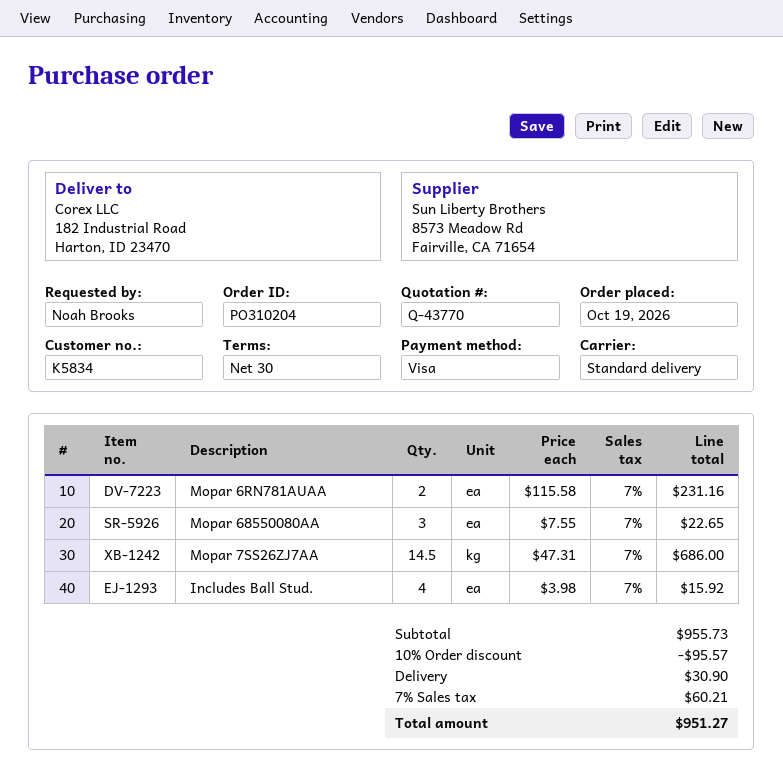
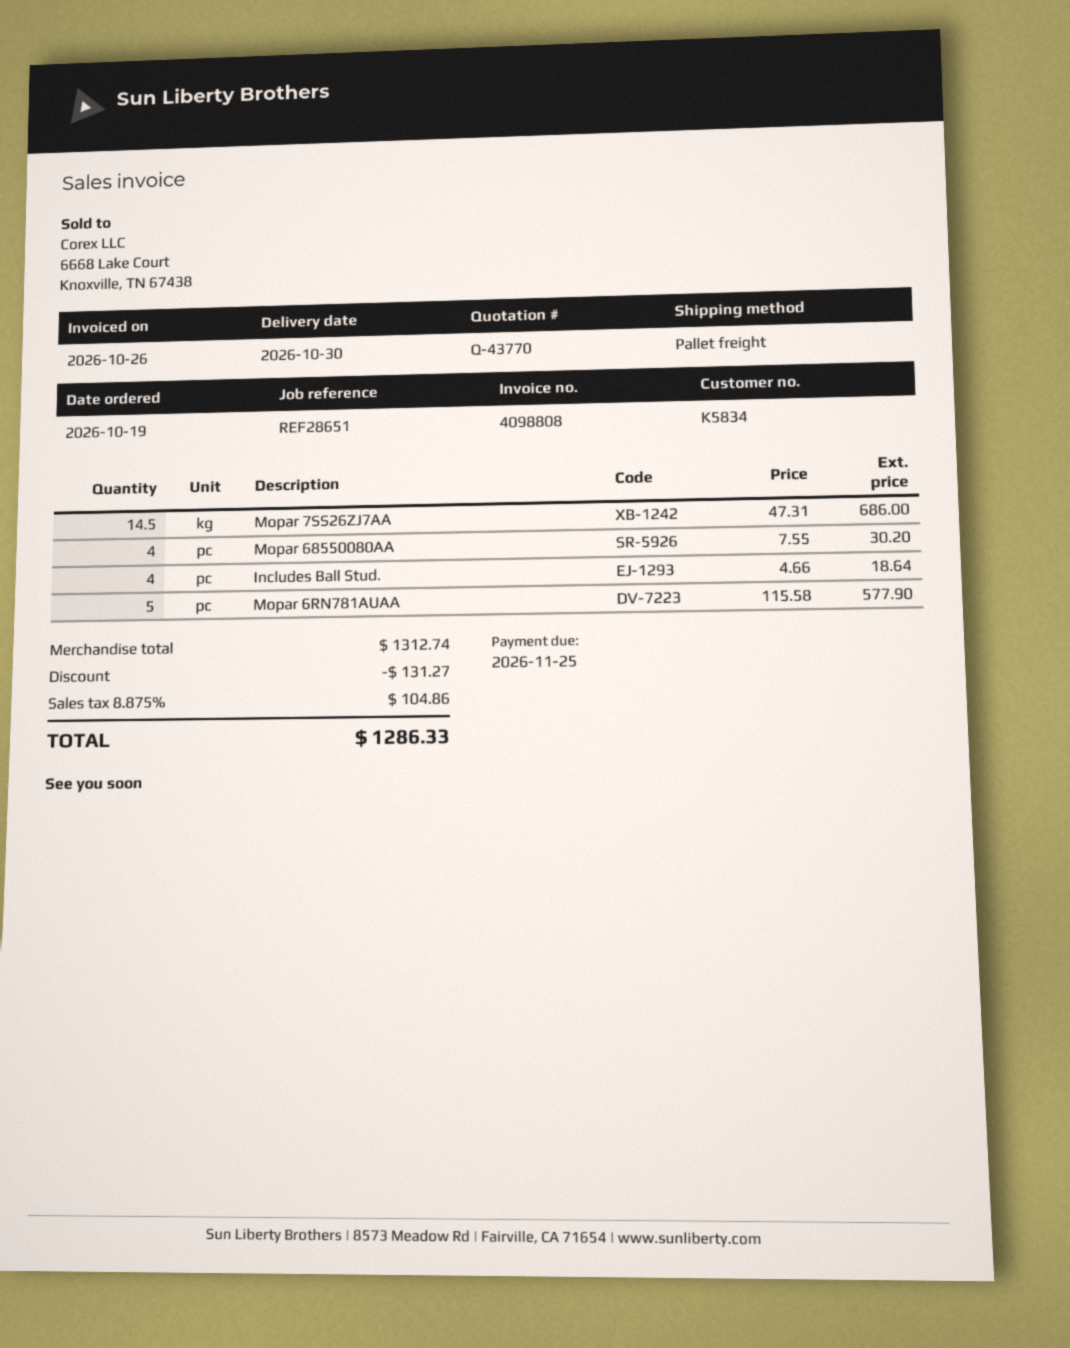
shipping method: standard -> pallet freight
Mopar 6RN781AUAA: 2 x 115.58 = 231.16 -> 5 x 115.58 = 577.90
Mopar 68550080AA: 3 x 7.55 = 22.65 -> 4 x 7.55 = 30.20
Includes Ball Stud.: 4 x 3.98 = 15.92 -> 4 x 4.66 = 18.64
subtotal: 955.73 -> 1312.74
discount: 95.57 -> 131.27
shipping: 30.90 -> none
tax: 7% = 60.21 -> 8.875% = 104.86
total: 951.27 -> 1286.33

▸ TASK OBJECTIVE: Using the listing, filter for "shipping" and return the matching lines.

▸ THE ANSWER:
shipping method: standard -> pallet freight
shipping: 30.90 -> none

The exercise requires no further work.